Je ne me souviens pas avoir revu le borgne. Qu’est-ce que j’ai fait du cheval ? Je ne me souviens pas l’avoir rendu et cet oubli provoque chez moi un sentiment de culpabilité. Quelqu’un dont vous étiez responsable et que vous avez laissé. Ce sentiment m’accable suffisamment pour justifier que je retourne là-bas, afin de m’en débarrasser. Je ne retrouverai pas le cheval, mais j’aurai au moins fait quelque chose. À moins que ce sentiment soit lié à l’anxiété provoquée par le manque. Ce bout de mémoire qui me manque. C’est inexplicable. Trois jours, trois mois, trois ans. Le manque reste le même. Le manque de mémoire, ou d’autre chose. Peut-être le paysage, ce paysage. L’étranger me manque. Je relis mes notes, je refait le déroulement de ma vie depuis cette histoire et ce constat s’impose: le manque de l’étranger fait de moi un étranger dans ma vie.
Un vagabond.

5
Dans les trois ans il y avait les trois mois, et dans les trois mois il y avait les trois jours. Ces temps se sont inclus les un dans les autres et tout est resté pareil. Il n’y a pas de temps. Il n’y a qu’un temps. Celui du paysage. Le temps du voyage peut se compter, pas celui du paysage. J’avais senti cela et ça me donnais le vertige. Peut-être qu’en me perdant, je voulais m’abstraire du temps. C’est bien ce qui est arrivé. Je ne peux plus m’arracher a cette fascination pour l’étranger, pour le paysage. Je reste là. La sensation, le vertige de ne plus exister pour personne me procure une exaltation inextinguible.
Je sais que j’ai commencé a ne plus exister pour personne, à céder a ce vertige, à cette drogue, dés lors que j’ai abandonné l’idée de rendre le cheval au borgne, dés lors que j’ai abandonné le cheval. Lorsque l’on abandonne les autres, on s’abandonne soit même. Je le savais bien.
Je ne pensais pas vouloir me perdre à ce point. Lorsque je sort de ma contemplation pour essayer de m’expliquer ma fascination pour le paysage, mes arguments se complexifient et s’obscurcissent au fur et à mesure que je les creuse. En même temps je n’ai envie de parler que de ça. C’est pour cela que je ne parle plus à personne.

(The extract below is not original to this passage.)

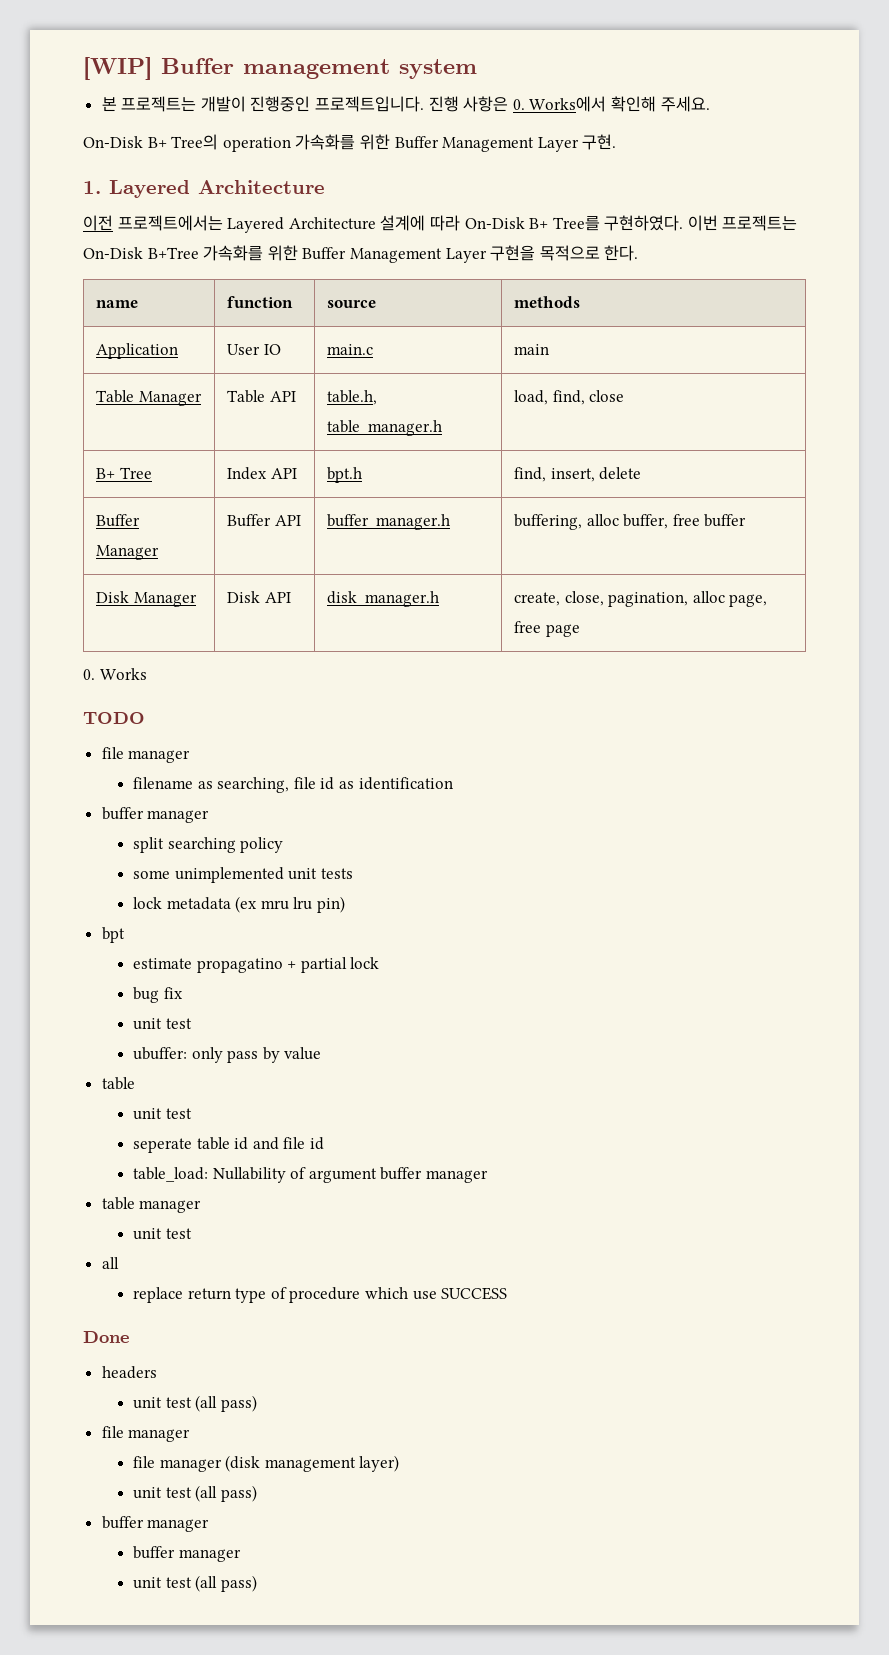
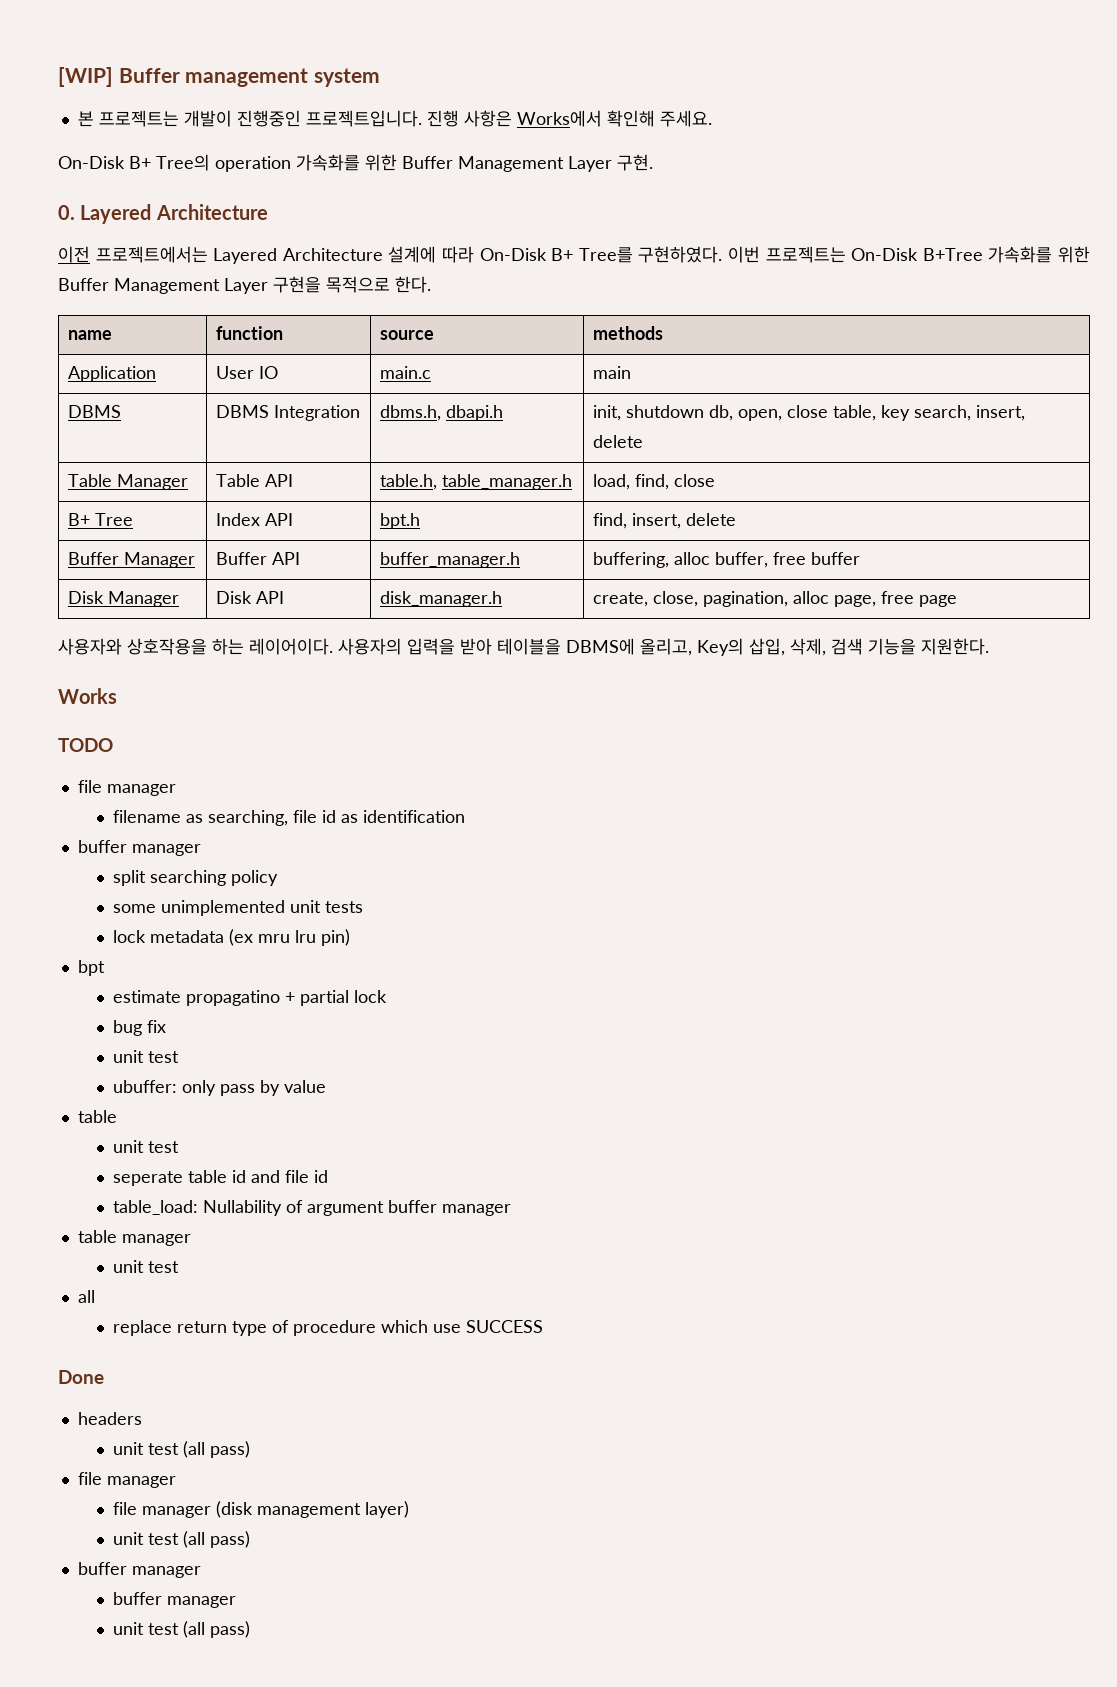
[512,99,525,110] 0. -> (512, 118) none
[83,181,101,194] 1. -> [58,205,75,220] 0.
(550, 349) none -> [68,405,122,418] [216,405,361,421] [380,405,504,421] [593,405,1026,421] [593,435,644,448] // DBMS | DBMS Integration | dbms.h, dbapi.h | init, shutdown db, open, close table, key search, insert, delete
[83,669,95,680] 0. -> [58,638,989,656] 사용자와 상호작용을 하는 레이어이다. 사용자의 입력을 받아 테이블을 DBMS에 올리고, Key의 삽입, 삭제, 검색 기능을 지원한다. //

Je veux que l’on me laisse tranquille. Tout ce qui m’évoque le passé, un autre temps que celui du paysage, me blesse.
Il y a en moi, toujours, ce stupide attachement a je ne sais quelle origine qui me fait souffrir. Ma langue maternelle me torture. Je voudrais ne pas être né. Une part de moi s’accroche obstinément à une vie d’avant alors que je voudrais ne plus être, me fondre, ne plus être étranger ou l’être totalement mais en tout cas être en dehors du temps. Dans le temps des pierres et du ciel. Être tout et rien mais surtout pas un homme.
Pourtant c’est plus fort que moi. Il y a l’envie de retourner vers le familier, de parler, de se souvenir. Je hais cette faiblesse en moi. C’est cette faiblesse qui me torture.
Une seule fois j’ai croisé un étranger qui me ressemblait.
Je lui ai demandé s’il avait quelque chose à lire, quelque chose qui vienne de là d’où je viens. Quelque chose qui me rapproche de mon origine, de lui.
J’avais une main sur mon couteau. Si il m’avait dit « oui », je l’aurai tué et en le tuant j’aurai enfin pu tuer cette faiblesse qui est en moi et qui me torture.
Mais il m’a dit « non, désolé ».
Il n’imaginait pas les raisons de ma déception. Je l’ai laissé.
Il reviendra un jour. Il aura pris ses dispositions et je le tuerai.